▸ **YOUR TASK**
Among the entries that follow, some lines contain the word "discount". Show all of them.

▸ **MATERIAL FOR THIS TASK**
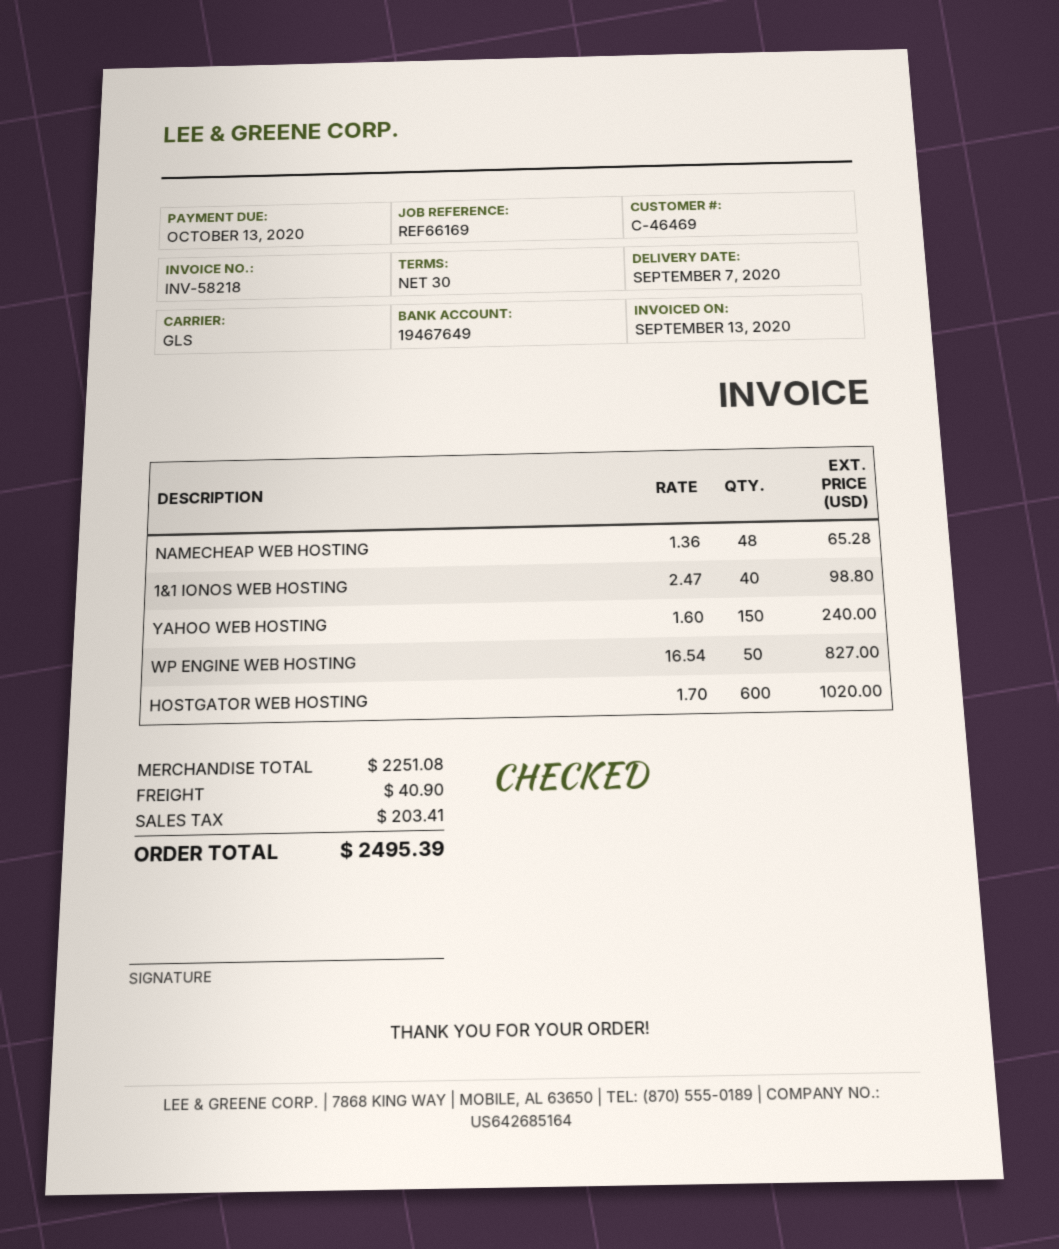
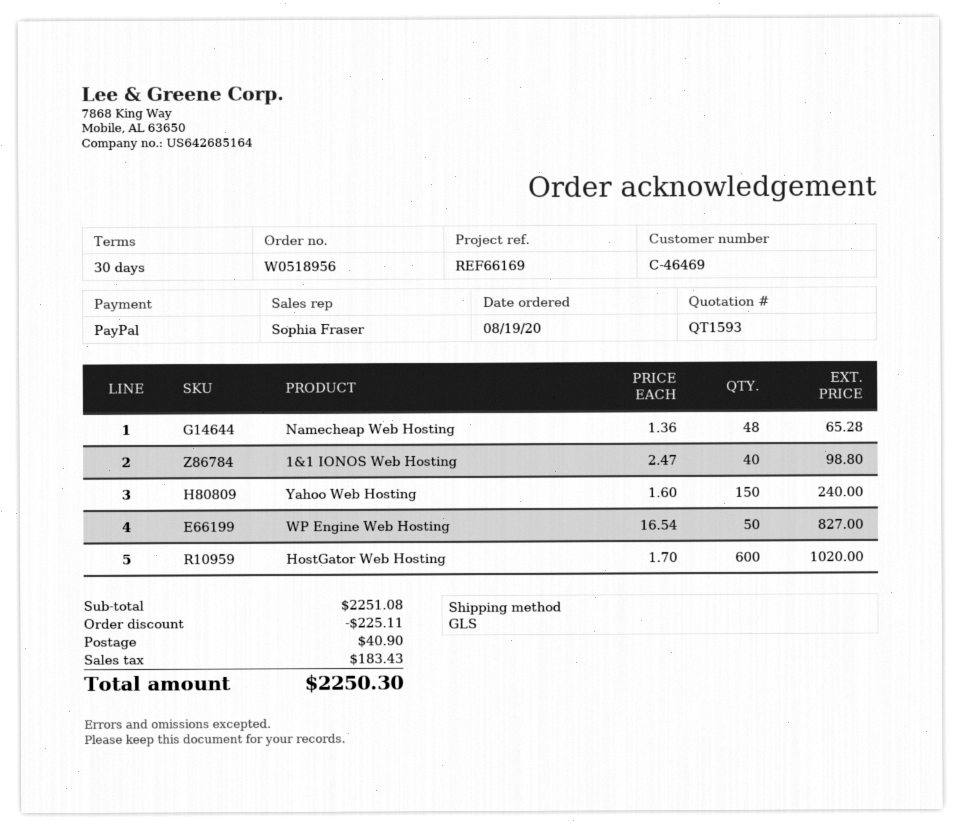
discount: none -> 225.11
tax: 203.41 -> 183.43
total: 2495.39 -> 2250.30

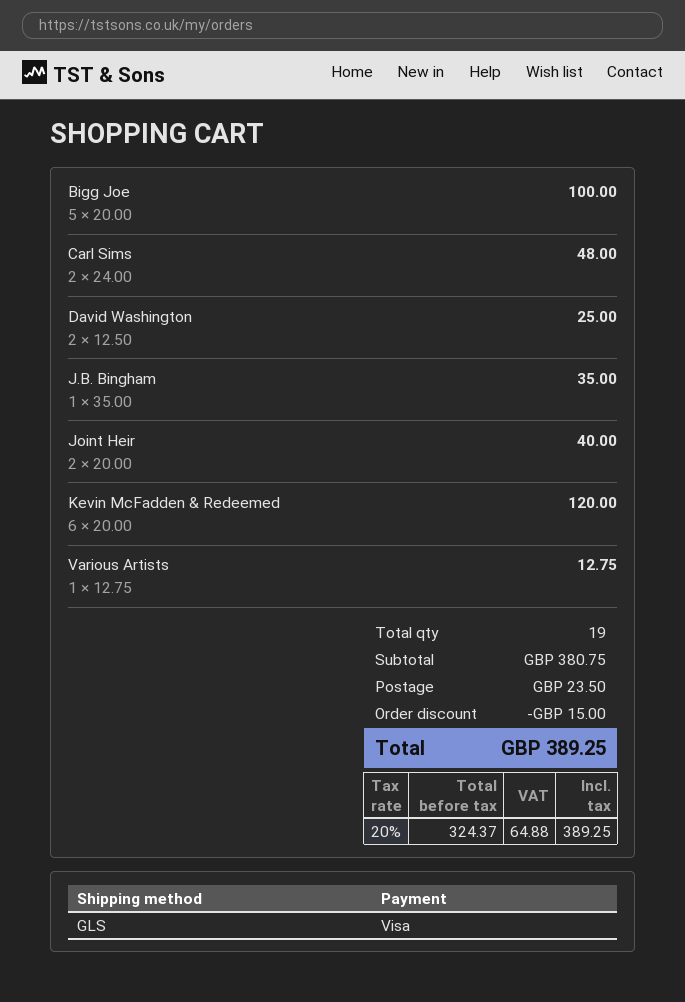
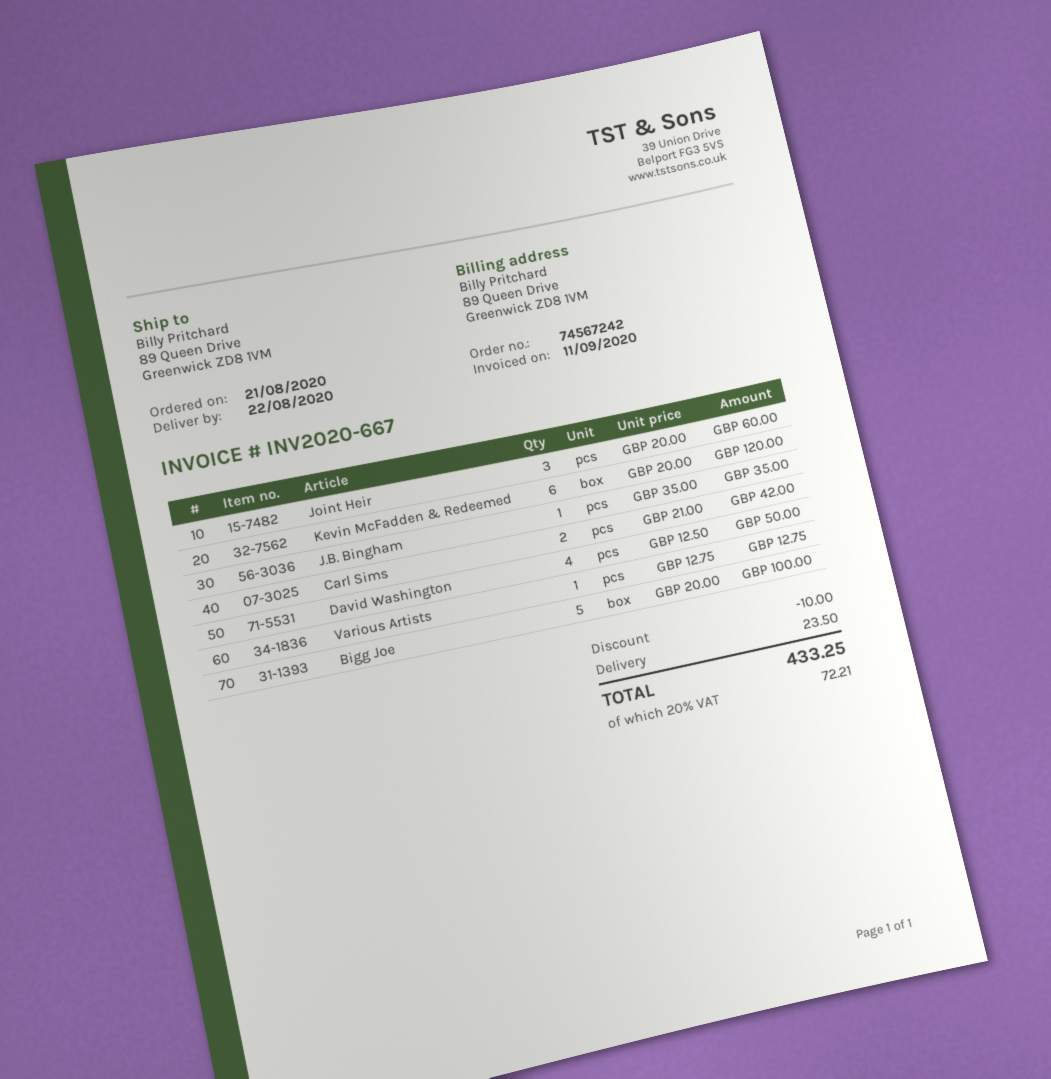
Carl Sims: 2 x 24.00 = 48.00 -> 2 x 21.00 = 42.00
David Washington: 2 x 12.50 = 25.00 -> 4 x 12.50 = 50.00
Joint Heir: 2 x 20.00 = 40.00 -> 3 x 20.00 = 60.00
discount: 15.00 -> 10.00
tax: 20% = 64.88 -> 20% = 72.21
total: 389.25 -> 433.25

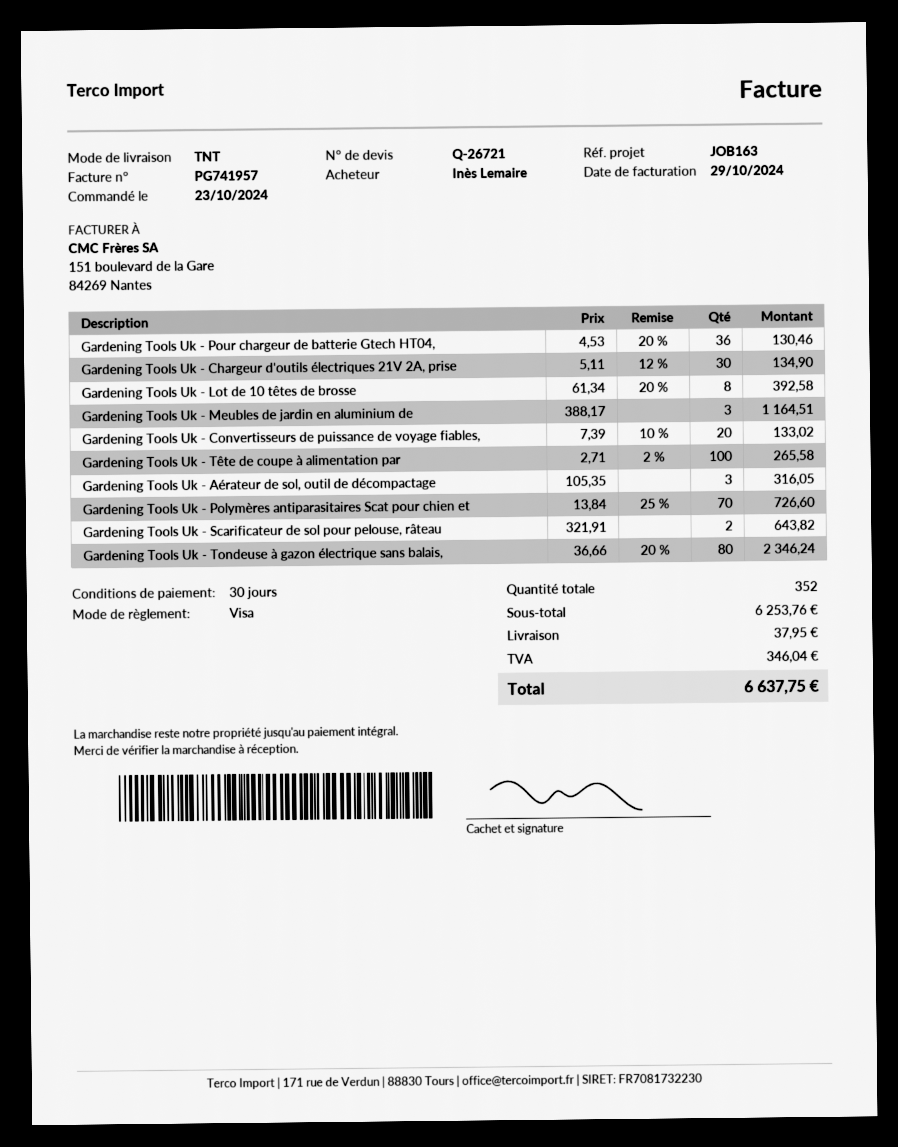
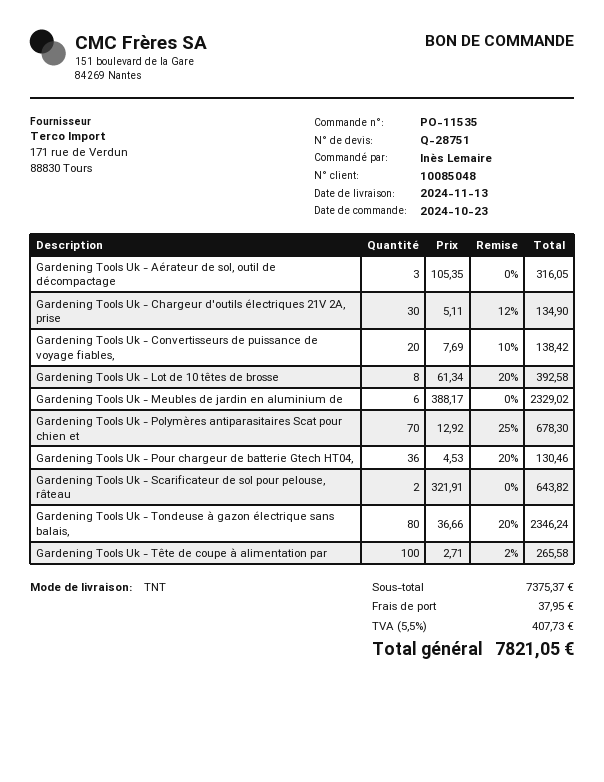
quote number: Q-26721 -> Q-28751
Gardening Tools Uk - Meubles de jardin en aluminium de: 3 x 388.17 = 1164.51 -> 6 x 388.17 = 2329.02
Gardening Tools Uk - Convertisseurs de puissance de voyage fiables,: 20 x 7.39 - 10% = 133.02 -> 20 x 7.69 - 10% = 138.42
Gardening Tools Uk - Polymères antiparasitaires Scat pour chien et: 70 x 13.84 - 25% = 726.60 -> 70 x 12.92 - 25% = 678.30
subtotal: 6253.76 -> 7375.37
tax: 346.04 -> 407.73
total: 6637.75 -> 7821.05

▸ **EXERCISE RESULT**
discount: none -> 225.11
discount: 15.00 -> 10.00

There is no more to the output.